Inviting AI to participate in our world
This post is my research new year's resolutions for 2026. Soon after completing my PhD I already started thinking about the next step – how to bring my experience in telerobotic puppetry to AI research. Now, I have gathered enough insight to formulate a research position that would guide me through the upcoming postdoctoral years.
TL;DR
To steer away from the current unsustainable and parasocial direction that AI is heading in, we need a shift both in the foundation of the technology and in how we use it. The Thousand Brains Project showcases a non-deep learning architecture, from which true bio-inspired intelligence could emerge. However, it is not yet designed to scale. Predictive world model architectures such as JEPA open a first corridor out of the inefficient and unreliable generative paradigm, but lack continuous learning. Inspired by the Thousand Brains model, could we apply a distributed learning architecture such as LatentMAS to JEPA?
To evaluate true intelligent machines, we should pull them out of their abstract language bubble and invite them to the world and into our society. I argue that the medium of puppetry is a perfect gateway. As I have shown in my PhD, the puppet theater is both a fun tool for the community to discuss sensitive issues, as well as a restricted and controlled physical environment for integrating affective technology. Using video training coupled with language (VL-JEPA extension) and action-conditioning (V-JEPA 2-AC), can we invite autonomous puppets to participate in co-creation?
Resisting the parasocial
While exploring how technology could be a positive factor in the Israeli-Palestinian conflict, I found that I need to resist the global trend of virtualizing human relations. Most of Israelis and Palestinians have never met a person from the other group, yet they formed their (largely negative) relation in a one-sided way, through media and culture. At the opposite end, technologists were trying address the conflict yet-again in a one-sided manner, creating virtual experiences that try to evoke empathy by taking the perspective of the other, without actually including them in the process. My alternative was to use the traditional artistic practice of puppetry: a communal ritual of empathy and collective action, and augment it with telerobotic technology that can extend the performance across borders.
The hippo and parrot play (TOCHI paper).
Relationships that are formed one-sidedly are defined as “parasocial” relationships. As I see it, technology is consistently driving humanity into that abstract and fake dimension. What started as a commercial effort to capitalize on human social psychology, getting us addicted to Facebook feeds and to watching that WhatsApp “seen” status, has now evolved into an absolute abstraction of the human connection with the advent of Large Language Models (LLMs), our new AI Chatbot friends. Consequently, The word “parasocial” was declared as the 2025 word of the year by the Cambridge dictionary.
The illusion of empathy
Theoretically speaking, an AI agency could co-exist with humans as an active participant. LLMs are increasingly invited into our lives as collaborators, advisors, and friends in-need. However, the current technology behind dominant LLMs does not have the capacity for a real connection. Being 'stochastic parrots', LLMs are good at creating the illusion of empathy, but that's where it ends.
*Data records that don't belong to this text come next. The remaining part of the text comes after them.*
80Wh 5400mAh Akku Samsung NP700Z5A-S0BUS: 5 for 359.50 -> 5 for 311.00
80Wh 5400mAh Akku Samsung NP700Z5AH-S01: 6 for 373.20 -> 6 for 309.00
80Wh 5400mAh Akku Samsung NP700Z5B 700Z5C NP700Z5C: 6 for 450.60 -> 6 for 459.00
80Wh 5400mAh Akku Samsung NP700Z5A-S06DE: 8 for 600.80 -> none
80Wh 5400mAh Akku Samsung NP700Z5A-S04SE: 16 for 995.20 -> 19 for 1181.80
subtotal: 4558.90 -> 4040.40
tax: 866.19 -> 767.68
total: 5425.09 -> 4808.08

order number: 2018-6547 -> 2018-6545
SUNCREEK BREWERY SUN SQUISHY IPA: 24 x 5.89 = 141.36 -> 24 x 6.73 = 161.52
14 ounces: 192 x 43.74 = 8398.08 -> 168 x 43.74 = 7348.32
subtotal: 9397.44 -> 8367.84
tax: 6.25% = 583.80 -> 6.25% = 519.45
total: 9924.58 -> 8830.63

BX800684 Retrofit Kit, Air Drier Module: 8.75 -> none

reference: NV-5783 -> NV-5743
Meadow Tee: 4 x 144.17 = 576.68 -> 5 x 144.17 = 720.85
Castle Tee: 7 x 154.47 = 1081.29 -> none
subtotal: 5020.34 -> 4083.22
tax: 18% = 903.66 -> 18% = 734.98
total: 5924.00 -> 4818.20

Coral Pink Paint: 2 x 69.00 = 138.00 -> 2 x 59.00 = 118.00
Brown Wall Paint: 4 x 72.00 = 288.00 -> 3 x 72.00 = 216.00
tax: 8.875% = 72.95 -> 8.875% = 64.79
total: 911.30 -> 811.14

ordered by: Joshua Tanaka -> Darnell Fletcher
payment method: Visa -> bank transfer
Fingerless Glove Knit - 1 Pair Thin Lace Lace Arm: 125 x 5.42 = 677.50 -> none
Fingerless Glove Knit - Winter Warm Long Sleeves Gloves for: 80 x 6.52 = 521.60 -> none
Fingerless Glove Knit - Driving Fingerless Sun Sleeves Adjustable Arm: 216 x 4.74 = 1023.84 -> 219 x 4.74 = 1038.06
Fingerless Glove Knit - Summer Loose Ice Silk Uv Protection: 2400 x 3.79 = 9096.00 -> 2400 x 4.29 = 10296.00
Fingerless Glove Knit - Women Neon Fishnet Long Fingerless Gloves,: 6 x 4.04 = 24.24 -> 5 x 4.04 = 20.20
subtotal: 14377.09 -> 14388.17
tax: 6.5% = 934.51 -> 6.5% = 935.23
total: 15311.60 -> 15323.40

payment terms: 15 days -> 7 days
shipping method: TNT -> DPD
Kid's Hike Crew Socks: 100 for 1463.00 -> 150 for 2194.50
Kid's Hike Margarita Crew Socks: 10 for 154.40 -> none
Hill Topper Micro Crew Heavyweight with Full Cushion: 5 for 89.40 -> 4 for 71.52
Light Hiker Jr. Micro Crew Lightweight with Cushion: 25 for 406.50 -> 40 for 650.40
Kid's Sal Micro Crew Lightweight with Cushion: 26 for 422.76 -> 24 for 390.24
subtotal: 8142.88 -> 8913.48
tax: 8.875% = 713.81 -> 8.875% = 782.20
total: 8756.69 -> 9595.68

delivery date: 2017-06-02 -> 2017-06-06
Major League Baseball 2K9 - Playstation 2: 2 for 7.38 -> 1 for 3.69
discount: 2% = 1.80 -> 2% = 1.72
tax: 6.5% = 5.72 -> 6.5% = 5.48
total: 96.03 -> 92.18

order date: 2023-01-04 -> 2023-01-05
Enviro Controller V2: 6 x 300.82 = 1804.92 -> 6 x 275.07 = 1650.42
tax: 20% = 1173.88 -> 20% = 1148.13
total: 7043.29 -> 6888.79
Below, are the major reasons for why this happens with LLMs:
No learning
Broadly speaking, massive deep learning models do not learn anything new during an interaction. The learning process is too computationally expensive and has to be done offline. Instead, they store and recall information by appending it to every prompt that they receive. This is analogous to the method used by Leonard, the protagonist of the film “Memento”, who tattoos information on his body to compensate for his chronic amnesia. Therefore, any semblance of learning in a conversation is false.
Memento
No grounding
Generative models such as LLMs and VLMs (Vision Language Models) are essentially highly sophisticated auto-complete machines with some level of randomness. They process massive amounts of text into tokens, sort them with context-relevance using a 'self-attention' mechanism, and predict the next token in a sequence (can be a word in a sentence or pixels in an image). Once the the next token is predicted, the following token can be predicted based on the new sequence. This is called an autoregressive function.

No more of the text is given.